Updated 8:15 p.m. Eastern with comments from Rep. Horn.
WASHINGTON — Doug Loverro, the NASA official responsible for human spaceflight programs, left the agency May 18 after less than six months on the job.
In a May 19 statement, NASA said that Loverro resigned from his position as associate administrator for human exploration and operations effective May 18. Ken Bowersox, Loverro’s deputy, will serve as acting associate administrator. A NASA spokesperson did not immediately respond to questions about the reasons for Loverro’s resignation, but industry sources say that Loverro and Bridenstine disagreed over aspects of the exploration program.
The announcement took the space community by surprise. Loverro gave no indication of a pending departure from the agency during a meeting of the NASA Advisory Council’s human exploration and operations committee May 13 and 14. NASA Administrator Jim Bridenstine also did not mention it during a meeting of the National Space Council May 19, with Bridenstine participating by video from the Johnson Space Center.
“The risks we take, whether technical, political, or personal, all have potential consequences if we judge them incorrectly. I took such a risk earlier in the year because I judged it necessary to fulfill our mission,” Loverro wrote in an May 19 “all hands” email to NASA employees. “Now, over the balance of time, it is clear that I made a mistake in that choice for which I alone must bear the consequences.” He did not elaborate on what that “mistake” was, although it’s not thought to involve the commercial crew program.

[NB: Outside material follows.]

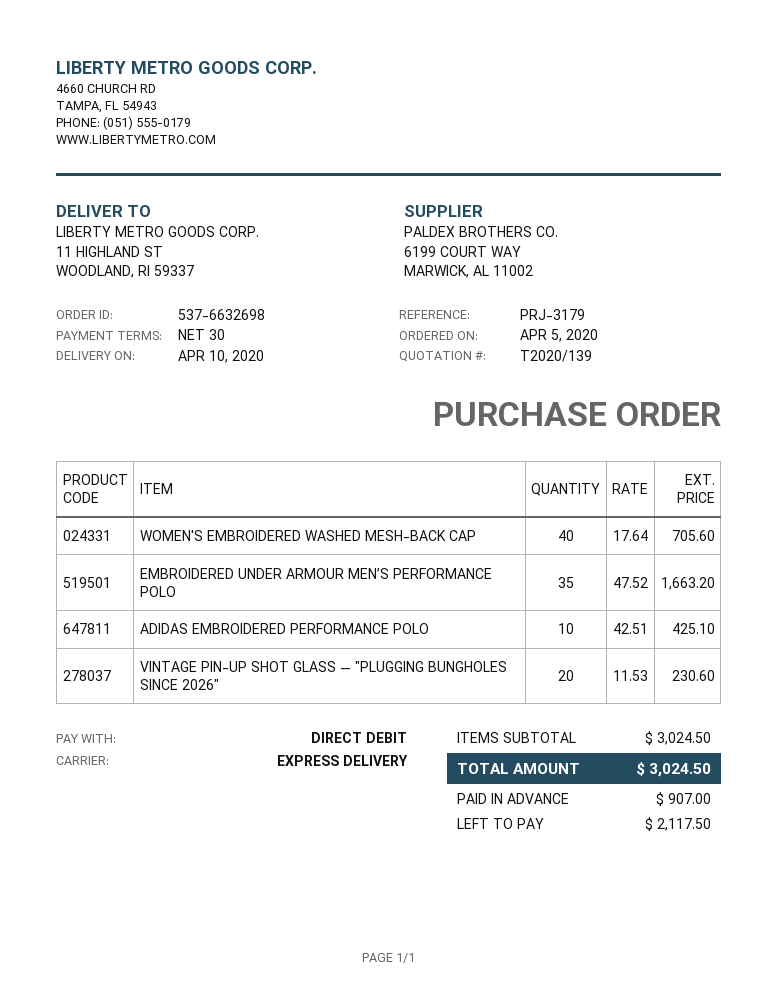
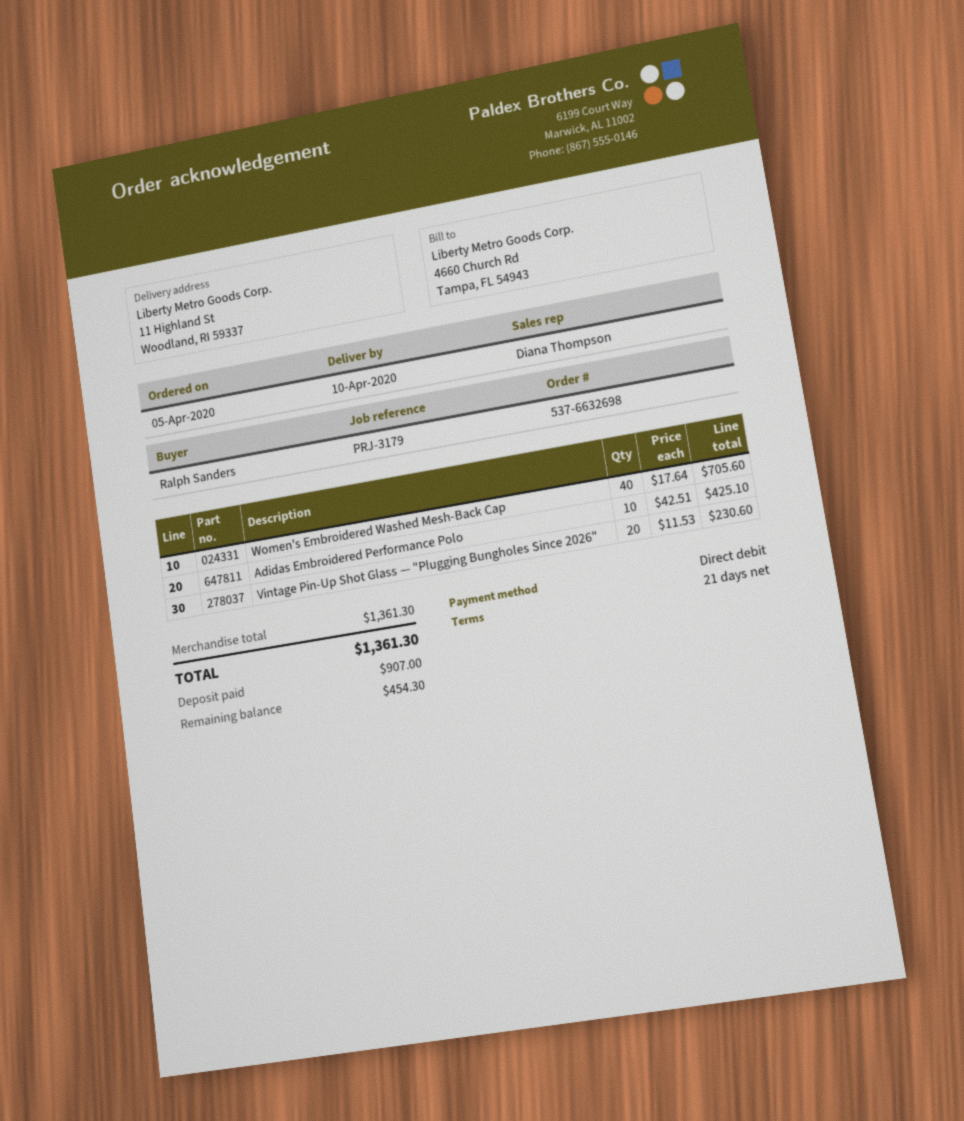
payment terms: 30 days -> 21 days
EMBROIDERED UNDER ARMOUR MEN’S PERFORMANCE POLO: 35 x 47.52 = 1663.20 -> none
subtotal: 3024.50 -> 1361.30
total: 3024.50 -> 1361.30
balance: 2117.50 -> 454.30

The sudden resignation caught the attention of the chair of the House space subcommittee. “I am deeply concerned over this sudden resignation, especially eight days before the first scheduled launch of U.S. astronauts on U.S. soil in almost a decade,” said Rep. Kendra Horn (D-Okla.) “Under this administration, we’ve seen a pattern of abrupt departures that have disrupted our efforts at human space flight.”
NASA announced last October that it was hiring Loverro to that the position that had been held for years by Bill Gerstenmaier. NASA reassigned Gerstenmaier to a special adviser position in July, also with no advance warning, because agency leadership was dissatisfied with the pace of development of exploration systems needed to meet the White House’s goal of a 2024 lunar landing.
Loverro came to NASA after a long career in national security space. From 2013 until his retirement in 2017 he served as deputy assistant secretary of defense for space policy. Before that, he was executive director of the Air Force’s Space and Missile Systems Center and deputy program executive officer for space.
In a SpaceNews interview in December, shortly after starting work at NASA, Loverro said Bridenstine approached him about the job. “I mean, it’s the dream of a lifetime,” he said of the job, saying he was inspired to pursue a career in space by the Space Race in the 1960s. “How can anybody who cares anything about space not go ahead and jump at the opportunity to put women and men back on the moon?”
Loverro started work at NASA at the beginning of December, and announced he would be reviewing the programs under his portfolio, in particular exploration programs like the Space Launch System and Orion, in order to understand their schedule. “We will not get to the moon successfully unless we can look ourselves in the mirror and tell ourselves the truth about where we are, what we’re doing, what our issues are and what strong actions we need to take to solve them,” he said in the December interview.
At the end of April, NASA announced the award of lunar lander contracts to Blue Origin, Dynetics and SpaceX, allowing them to mature their designs over the next 10 months before selecting one or more to proceed into full development. “Let’s make no mistake about it: We are now on our way,” Loverro said at the announcement of the awards. “There are no more puzzle pieces to add. We’ve got all the pieces we need.”
Loverro defended the agency’s plans at a May 13 meeting of the NASA Advisory Council committee. “I believe it’s absolutely possible for us to do so,” he said of the 2024 goal of landing astronauts on the moon, despite skepticism from some committee members.
Loverro was scheduled to chair a flight readiness review for the SpaceX Demo-2 commercial crew mission May 21, one of the final milestones before the mission’s scheduled May 27 launch. That review, and the launch, will continue as scheduled, NASA said.
The latest shakeup returns Bowersox, a former astronaut, to the role of acting associate administrator. He served in that capacity from the time Gerstenmaier was reassigned last July to when Loverro started at the beginning of December.